# DATA EXCERPTS

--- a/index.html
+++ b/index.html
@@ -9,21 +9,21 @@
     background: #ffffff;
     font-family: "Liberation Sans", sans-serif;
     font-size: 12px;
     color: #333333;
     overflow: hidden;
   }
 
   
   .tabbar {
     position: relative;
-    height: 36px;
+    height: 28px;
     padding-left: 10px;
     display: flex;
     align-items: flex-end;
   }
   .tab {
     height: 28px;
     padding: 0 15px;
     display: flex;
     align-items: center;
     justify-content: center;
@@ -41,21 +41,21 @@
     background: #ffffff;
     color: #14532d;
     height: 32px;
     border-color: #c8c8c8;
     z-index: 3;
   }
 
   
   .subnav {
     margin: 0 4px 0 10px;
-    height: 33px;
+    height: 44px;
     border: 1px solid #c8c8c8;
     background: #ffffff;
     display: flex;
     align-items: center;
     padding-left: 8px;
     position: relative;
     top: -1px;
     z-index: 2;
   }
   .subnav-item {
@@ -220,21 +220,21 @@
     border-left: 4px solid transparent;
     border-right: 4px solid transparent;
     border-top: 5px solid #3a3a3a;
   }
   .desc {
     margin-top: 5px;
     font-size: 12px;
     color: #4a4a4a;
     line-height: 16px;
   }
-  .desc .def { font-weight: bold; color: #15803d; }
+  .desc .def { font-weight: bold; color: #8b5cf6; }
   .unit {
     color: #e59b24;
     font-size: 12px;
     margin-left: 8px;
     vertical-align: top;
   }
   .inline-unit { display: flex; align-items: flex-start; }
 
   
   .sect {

# EXERCISE
Type the material above out again, exactly.

# RESULT OF THE EXERCISE
--- a/index.html
+++ b/index.html
@@ -9,21 +9,21 @@
     background: #ffffff;
     font-family: "Liberation Sans", sans-serif;
     font-size: 12px;
     color: #333333;
     overflow: hidden;
   }
 
   
   .tabbar {
     position: relative;
-    height: 36px;
+    height: 28px;
     padding-left: 10px;
     display: flex;
     align-items: flex-end;
   }
   .tab {
     height: 28px;
     padding: 0 15px;
     display: flex;
     align-items: center;
     justify-content: center;
@@ -41,21 +41,21 @@
     background: #ffffff;
     color: #14532d;
     height: 32px;
     border-color: #c8c8c8;
     z-index: 3;
   }
 
   
   .subnav {
     margin: 0 4px 0 10px;
-    height: 33px;
+    height: 44px;
     border: 1px solid #c8c8c8;
     background: #ffffff;
     display: flex;
     align-items: center;
     padding-left: 8px;
     position: relative;
     top: -1px;
     z-index: 2;
   }
   .subnav-item {
@@ -220,21 +220,21 @@
     border-left: 4px solid transparent;
     border-right: 4px solid transparent;
     border-top: 5px solid #3a3a3a;
   }
   .desc {
     margin-top: 5px;
     font-size: 12px;
     color: #4a4a4a;
     line-height: 16px;
   }
-  .desc .def { font-weight: bold; color: #15803d; }
+  .desc .def { font-weight: bold; color: #8b5cf6; }
   .unit {
     color: #e59b24;
     font-size: 12px;
     margin-left: 8px;
     vertical-align: top;
   }
   .inline-unit { display: flex; align-items: flex-start; }
 
   
   .sect {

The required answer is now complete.